▶ [Your assignment]: Repeat all of the data below word for word, keeping no images.

[Content revision data]
>>>

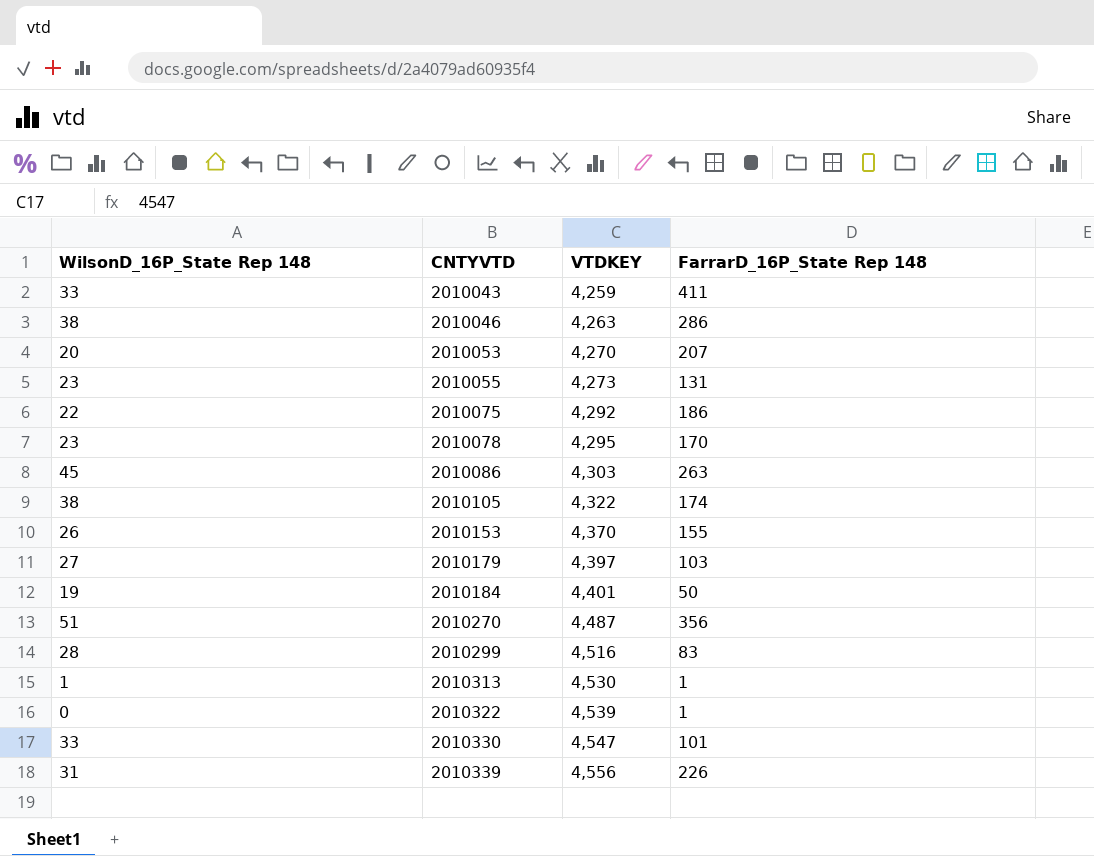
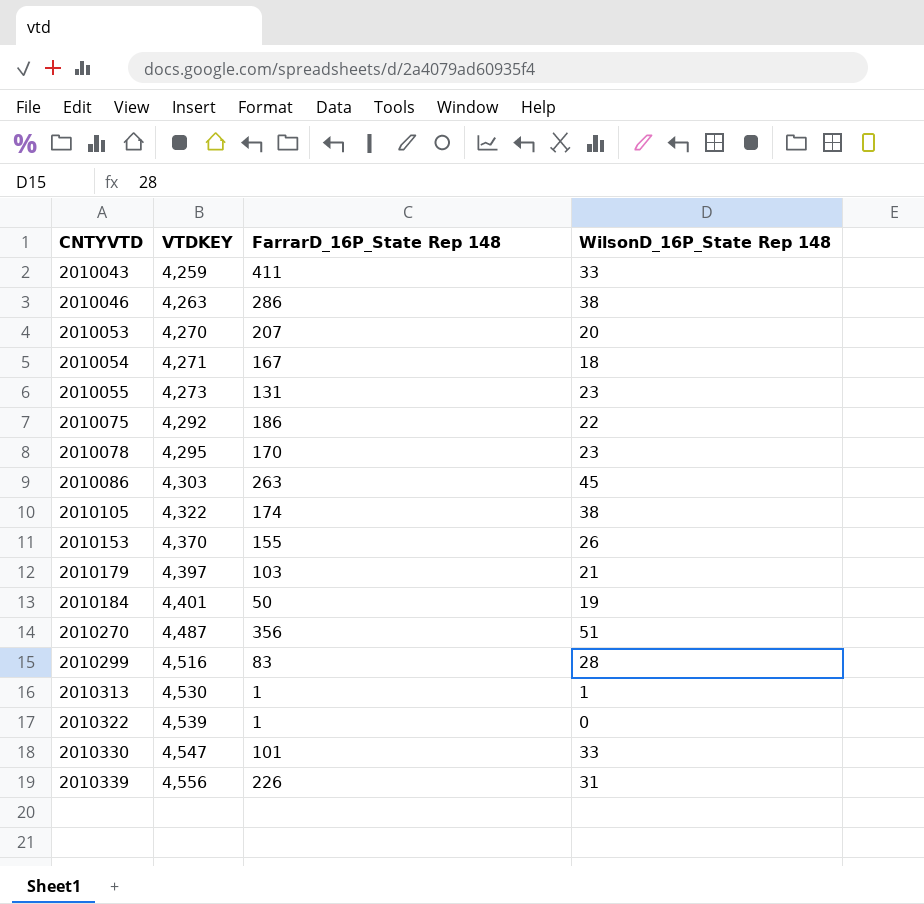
column WilsonD_16P_State Rep 148 | position: 1 -> 4
row 2010054: none -> 4,271 | 167 | 18
2010179 | WilsonD_16P_State Rep 148: 27 -> 21

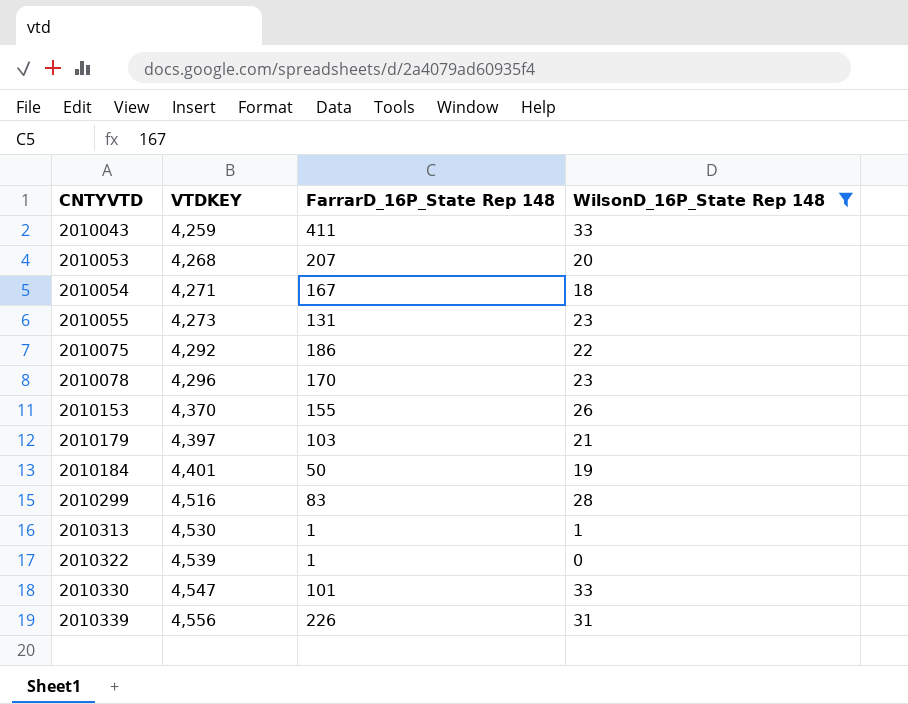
filter: none -> WilsonD_16P_State Rep 148 <= 33
2010053 | VTDKEY: 4,270 -> 4,268
2010078 | VTDKEY: 4,295 -> 4,296

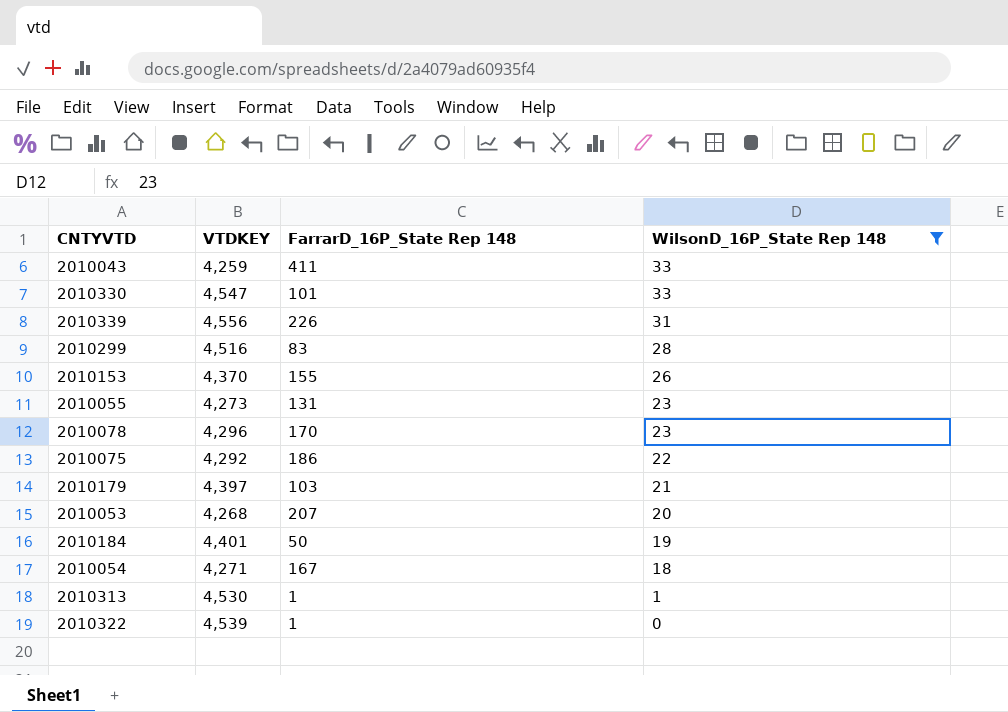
row order: CNTYVTD ascending -> WilsonD_16P_State Rep 148 descending

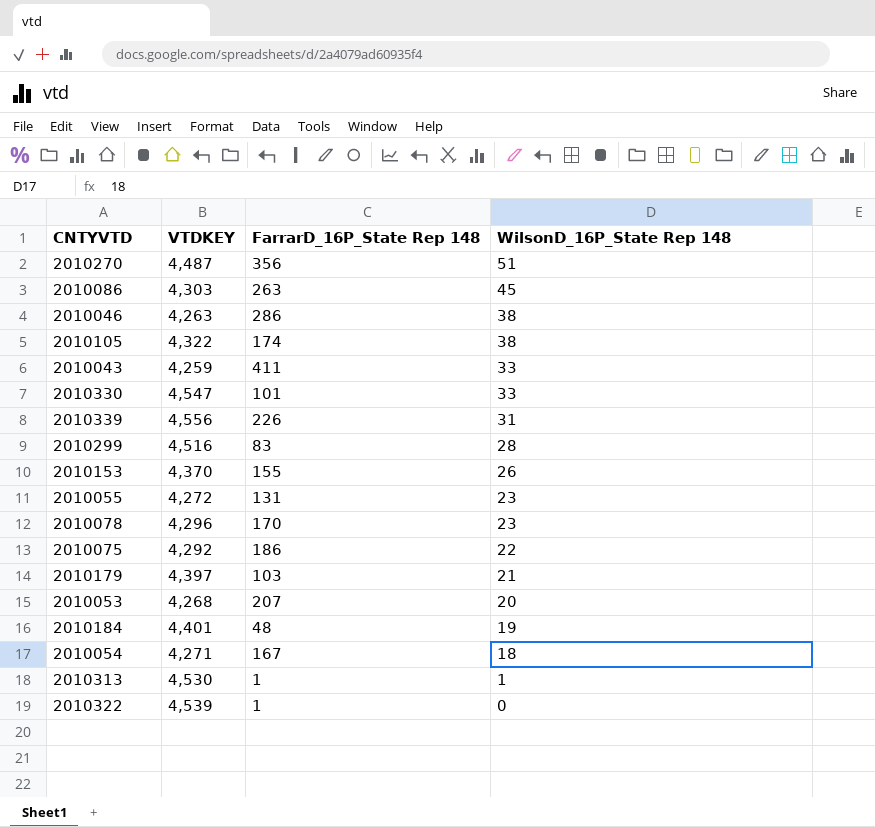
filter: WilsonD_16P_State Rep 148 <= 33 -> none
2010055 | VTDKEY: 4,273 -> 4,272
2010184 | FarrarD_16P_State Rep 148: 50 -> 48

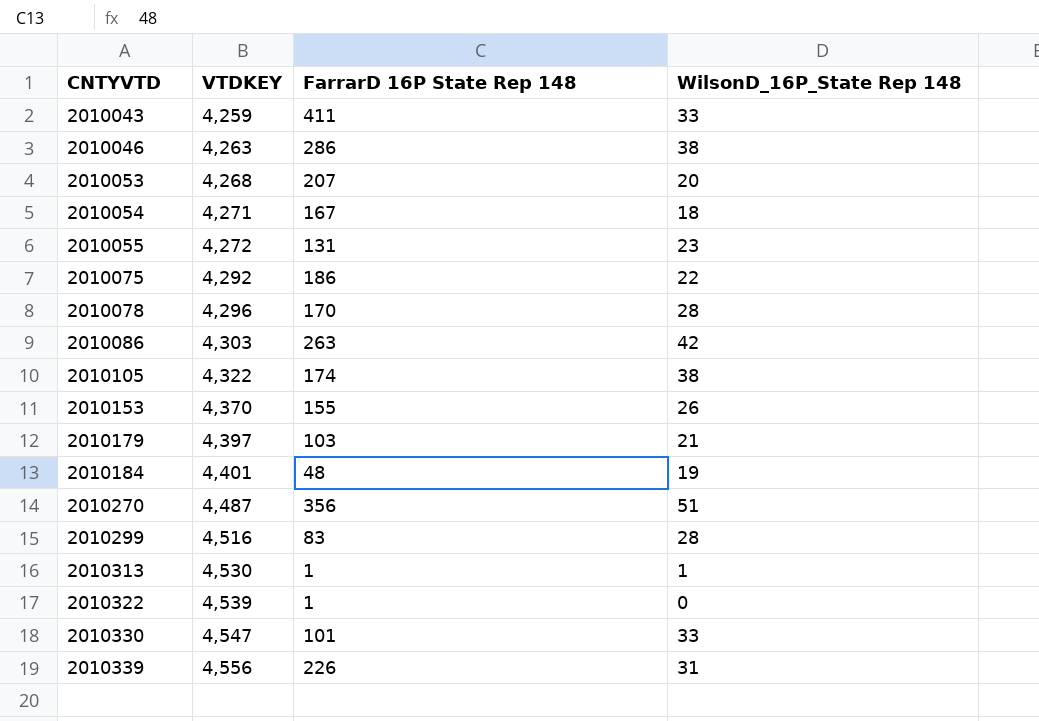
row order: WilsonD_16P_State Rep 148 descending -> CNTYVTD ascending
column name: FarrarD_16P_State Rep 148 -> FarrarD 16P State Rep 148
2010078 | WilsonD_16P_State Rep 148: 23 -> 28
2010086 | WilsonD_16P_State Rep 148: 45 -> 42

<<<

▶ [Output for this task]:
column WilsonD_16P_State Rep 148 | position: 1 -> 4
row 2010054: none -> 4,271 | 167 | 18
2010179 | WilsonD_16P_State Rep 148: 27 -> 21

filter: none -> WilsonD_16P_State Rep 148 <= 33
2010053 | VTDKEY: 4,270 -> 4,268
2010078 | VTDKEY: 4,295 -> 4,296

row order: CNTYVTD ascending -> WilsonD_16P_State Rep 148 descending

filter: WilsonD_16P_State Rep 148 <= 33 -> none
2010055 | VTDKEY: 4,273 -> 4,272
2010184 | FarrarD_16P_State Rep 148: 50 -> 48

row order: WilsonD_16P_State Rep 148 descending -> CNTYVTD ascending
column name: FarrarD_16P_State Rep 148 -> FarrarD 16P State Rep 148
2010078 | WilsonD_16P_State Rep 148: 23 -> 28
2010086 | WilsonD_16P_State Rep 148: 45 -> 42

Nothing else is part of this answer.